• [WHAT IS BEING ASKED]:
An exact copy of every entry is needed, with the images left out.

Saved entries:
——————
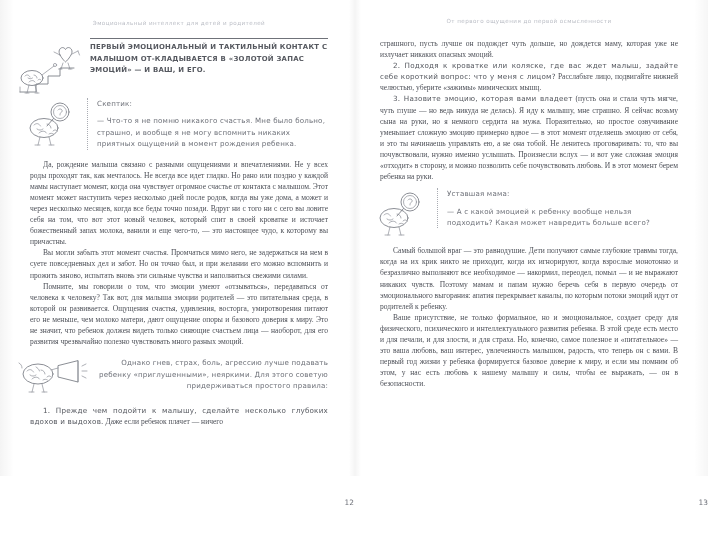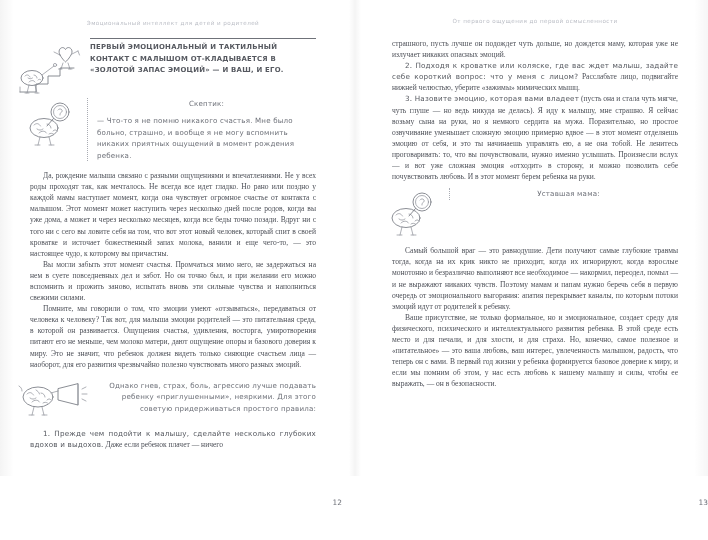"ПЕРВЫЙ ЭМОЦИОНАЛЬНЫЙ И ТАКТИЛЬНЫЙ" .spread { gap: 24px -> none }
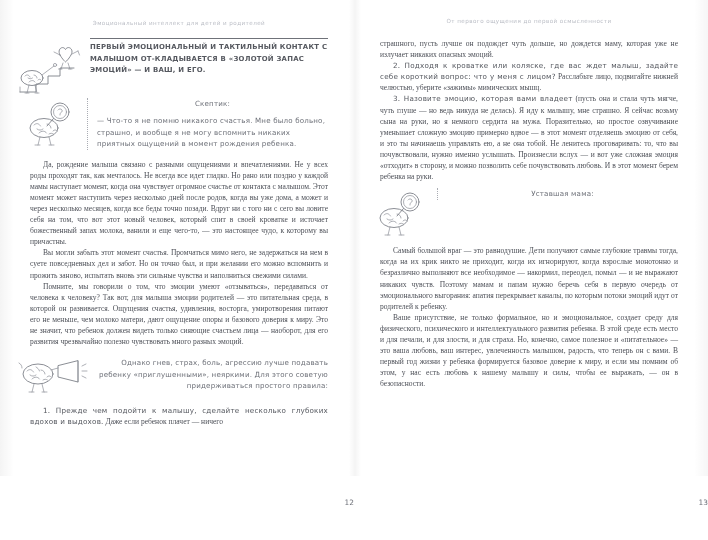"Скептик:" .quote-block .speaker { text-align: center -> none }
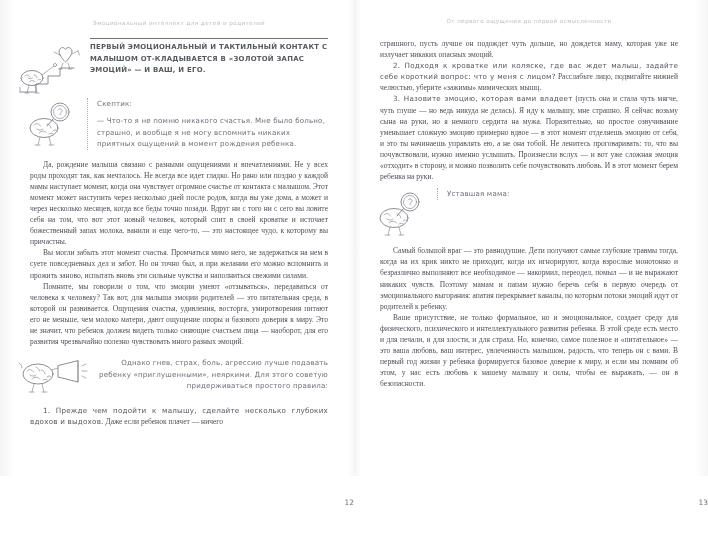"— А с какой эмоцией" div.script { html: none -> <div>— А с какой эмоцией к ребенку вообще нельзя подходить? Какая может навредить больше всего?</div> }
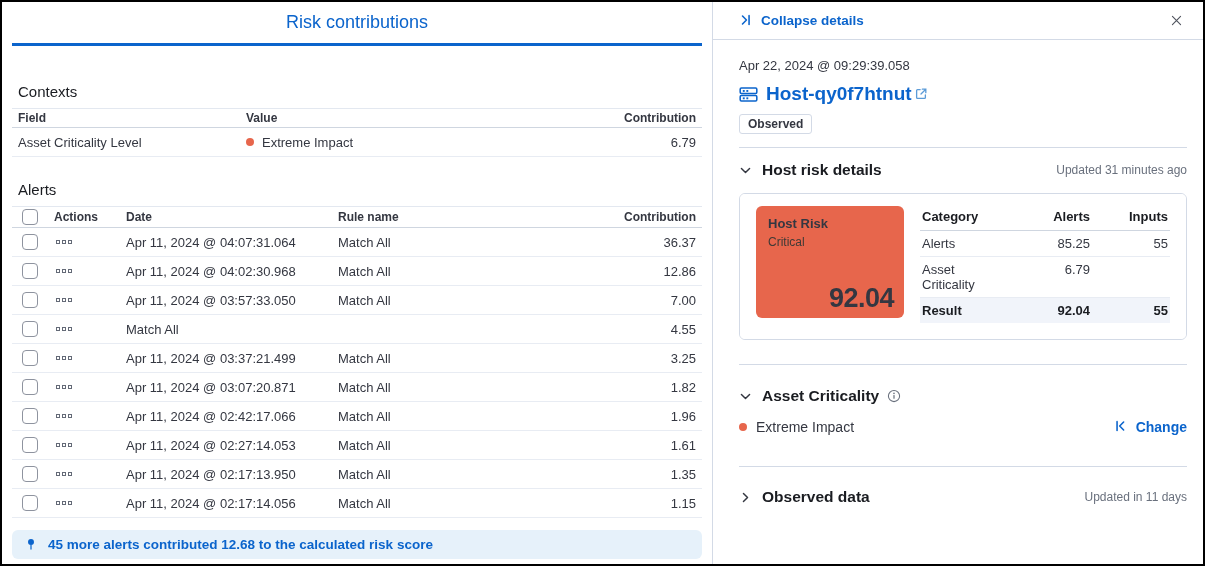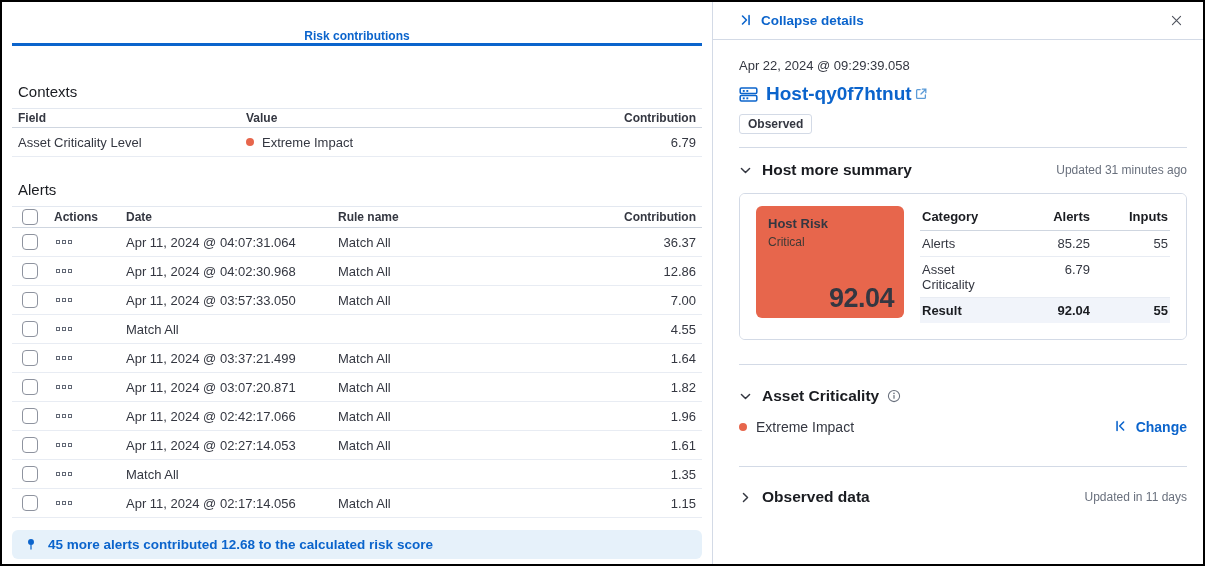"Risk contributions" .tab-title { font-size: 12px -> 18px; font-weight: bold -> normal; padding-bottom: 0 -> 10px }
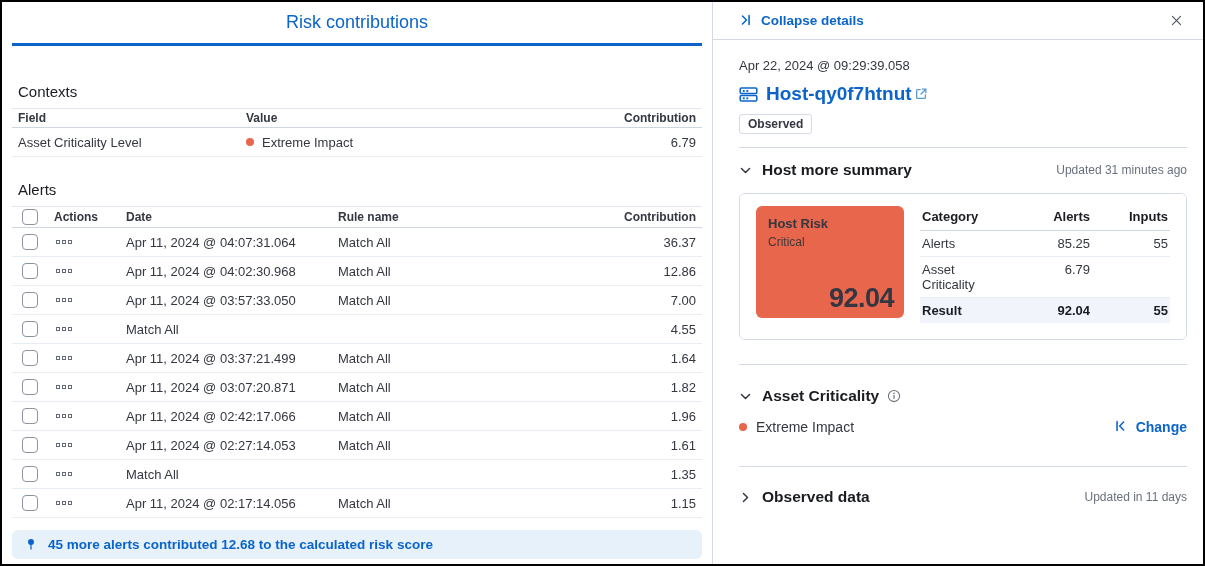"Host more summary" span.sec-title { text: more summary -> risk details }
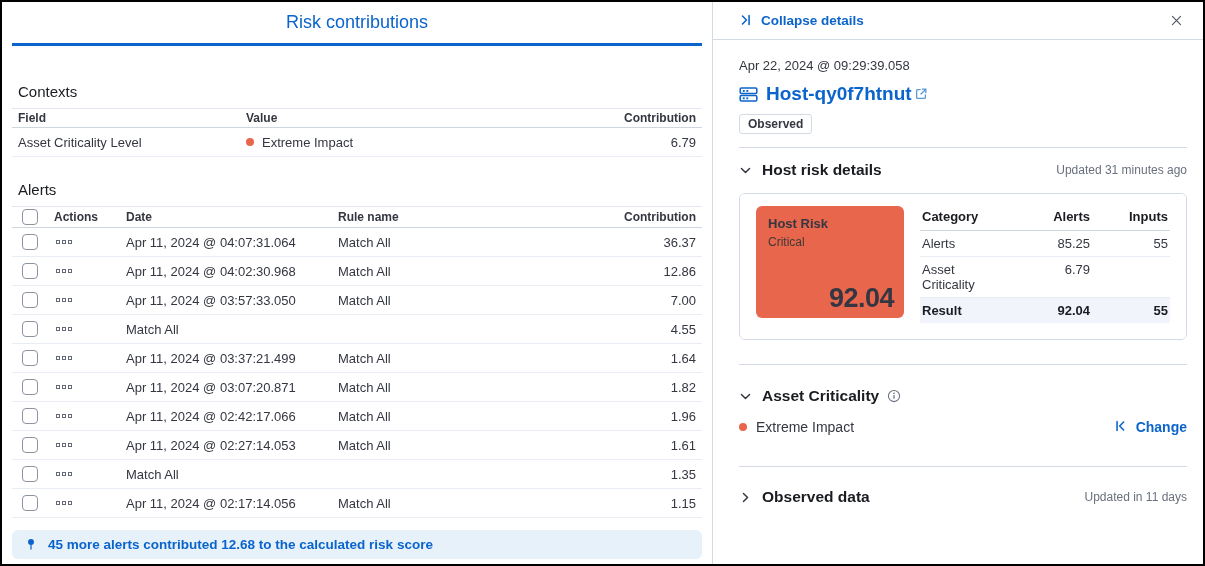"1.64" div.cell { text: 1.64 -> 3.25 }
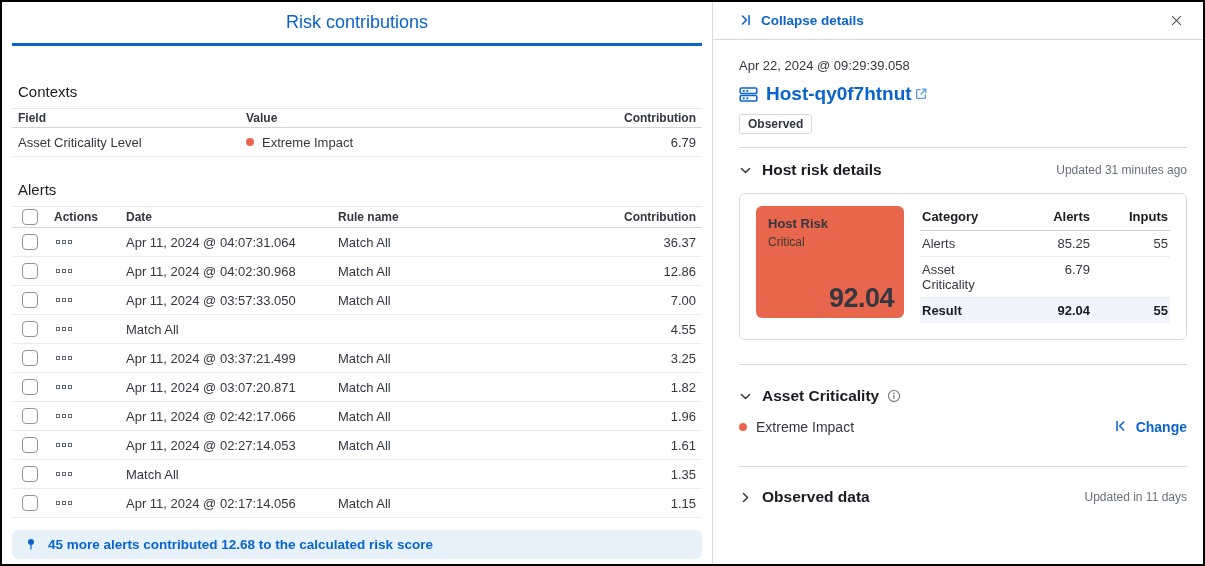"Apr 11, 2024 @ 02:17:13.950" div.cell { html: none -> <div>Apr 11, 2024 @ 02:17:13.950</div> }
——————
• [REPLY TO THE TASK]:
"ПЕРВЫЙ ЭМОЦИОНАЛЬНЫЙ И ТАКТИЛЬНЫЙ" .spread { gap: 24px -> none }
"Скептик:" .quote-block .speaker { text-align: center -> none }
"— А с какой эмоцией" div.script { html: none -> <div>— А с какой эмоцией к ребенку вообще нельзя подходить? Какая может навредить больше всего?</div> }
"Risk contributions" .tab-title { font-size: 12px -> 18px; font-weight: bold -> normal; padding-bottom: 0 -> 10px }
"Host more summary" span.sec-title { text: more summary -> risk details }
"1.64" div.cell { text: 1.64 -> 3.25 }
"Apr 11, 2024 @ 02:17:13.950" div.cell { html: none -> <div>Apr 11, 2024 @ 02:17:13.950</div> }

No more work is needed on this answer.